The Wiltshire policewoman who is leading the county’s biggest consultation on tackling violence against women and girls and an associated probe into everyday misogyny has spoken of how she doesn’t want her daughter to grow up in a world like this.
Sex crimes in Wiltshire have risen by nine per cent according to the latest figures for 2020-21.
But rape detection rate in the county is 4.1 per cent – meaning that only four of every 100 reported incidents results in a charge or a summons to court.
“I would like that figure to be higher, of course I would,” said Detective Superintendent Sarah Robbins.
She added: “Rape is such a uniquely difficult crime to investigate and we can’t hide that fact. The vast majority of allegations that we get involve previously-intimate partners or associates, it is actually extremely rare for it to be someone who is completely unknown to you.”
But Supt Robbins pledged that the force will act on the information it receives from the anonymous survey which it is urging all women and girls in the county to take part in.
Wiltshire Police seek women's advice on how to protect them | The Wiltshire Gazette and Herald
“We honestly will act and I hope that people will trust me when I say that. We weren’t made to do this survey, it’s something we decided to do proactively," she said.
“We wanted to do something where we could get really genuine human responses from people so that we can try to put ourselves in their shoes as much as you ever can, to try understand what their experience has been - and it becomes a completely pointless exercise if we don’t do anything with that information.
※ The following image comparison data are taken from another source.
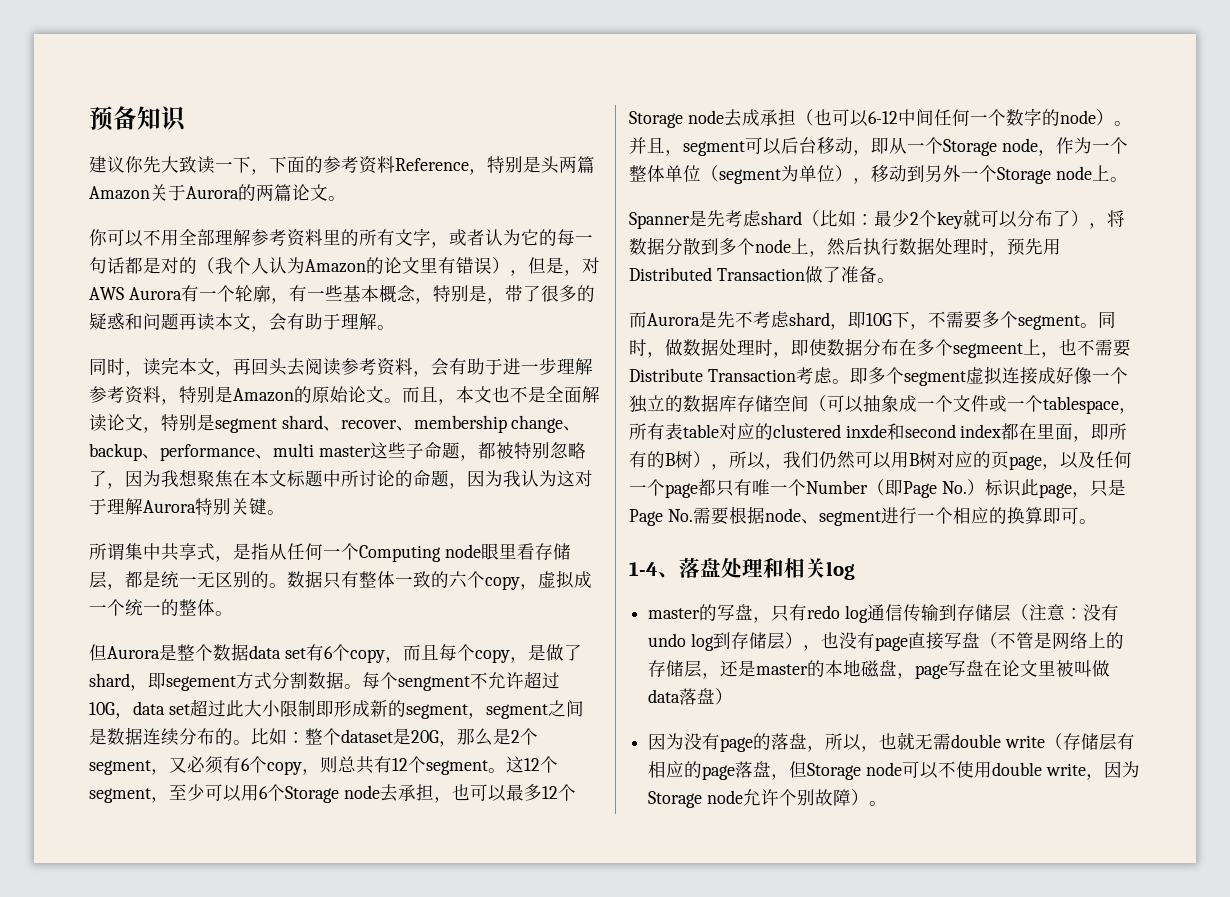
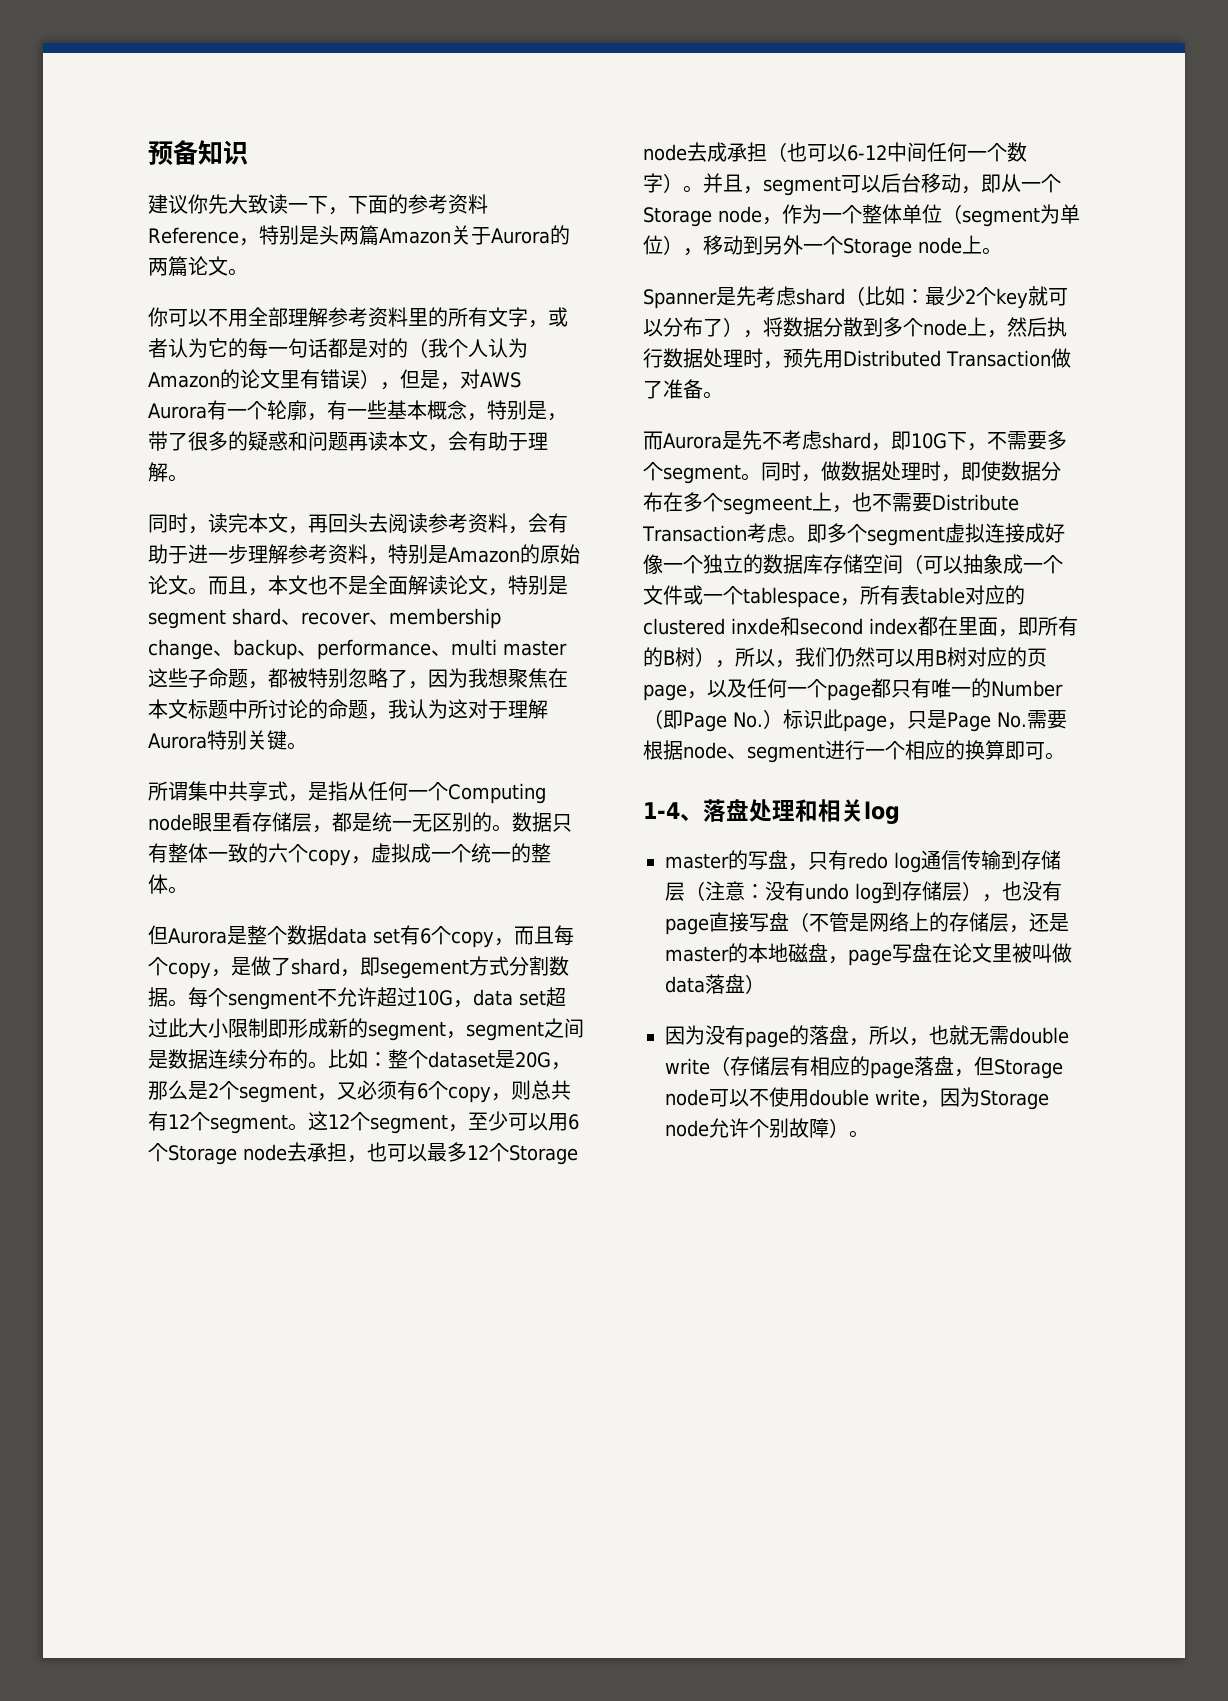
[467,470,503,487] 因为 -> (388, 716) none
[1041,109,1096,126] 的node -> (663, 183) none
[788,479,806,496] 个 -> [971,678,991,698] 的

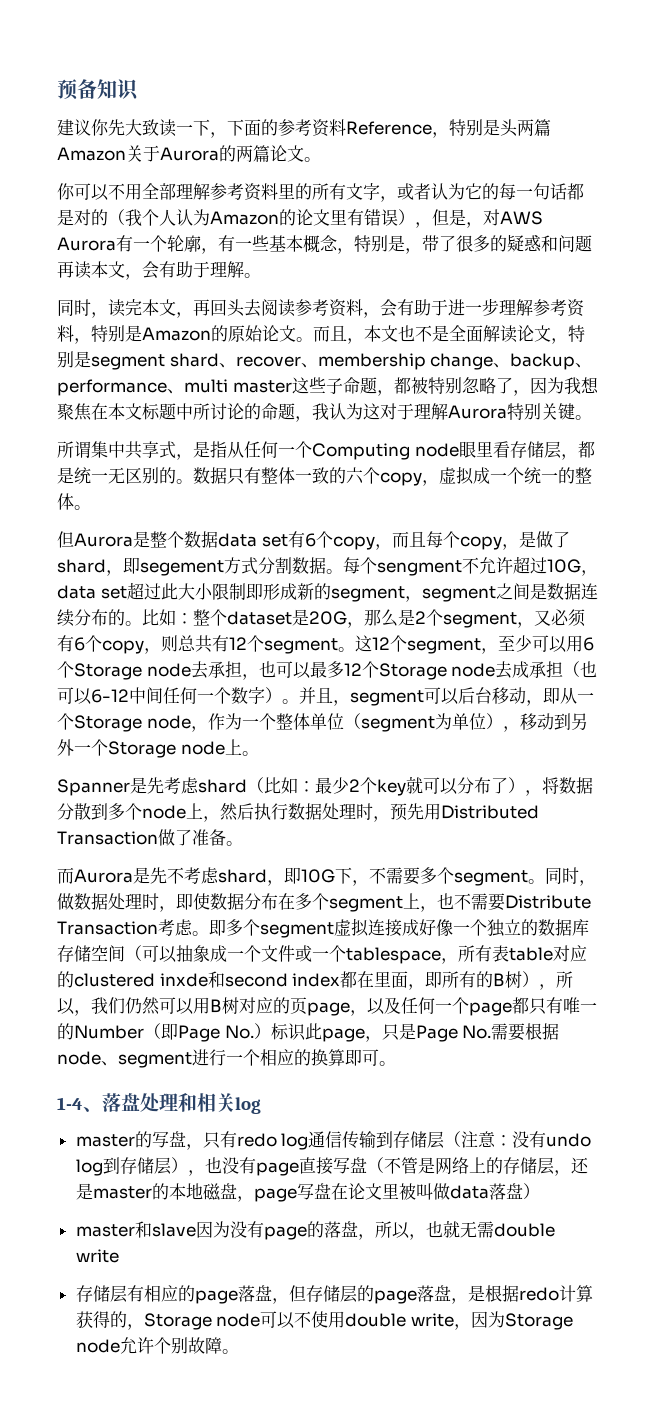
[723,495,812,515] segmeent -> [329,896,403,912] segment
(765, 984) none -> [75,1221,196,1238] master和slave
[710,1056,730,1076] （ -> (119, 1256) //
(994, 1066) none -> [305,1285,593,1304] [75,1311,144,1330] 存储层的page落盘，是根据redo计算获得的，
[829,1118,849,1138] ） -> (222, 1345) none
“If there are particular people out there who are causing people concern or if one of our processes is giving a disservice to victims for a reason we may not have considered, I need to know about that so that we can change it.”
Supt Robbins, who has a two-year-old daughter, added: “I have lived in this society with all the misogyny and sexism that is being called out at the moment. I’ve got a daughter, I have a vested interest in this.
“It’s crazy that in 2022 we’re still talking about this stuff happening. You have that spectrum from the most horrendous offending by people who should get really lengthy custodial sentences to the casual misogyny that takes place and you kind of think that in 2022 we’d be a bit more forward now, and I don’t think we are.
“My daughter is very young at the moment but I don’t want her in 10 years' time to have experiences of any of that, that casual misogyny that we know just happens every day to pretty much every female in our community.”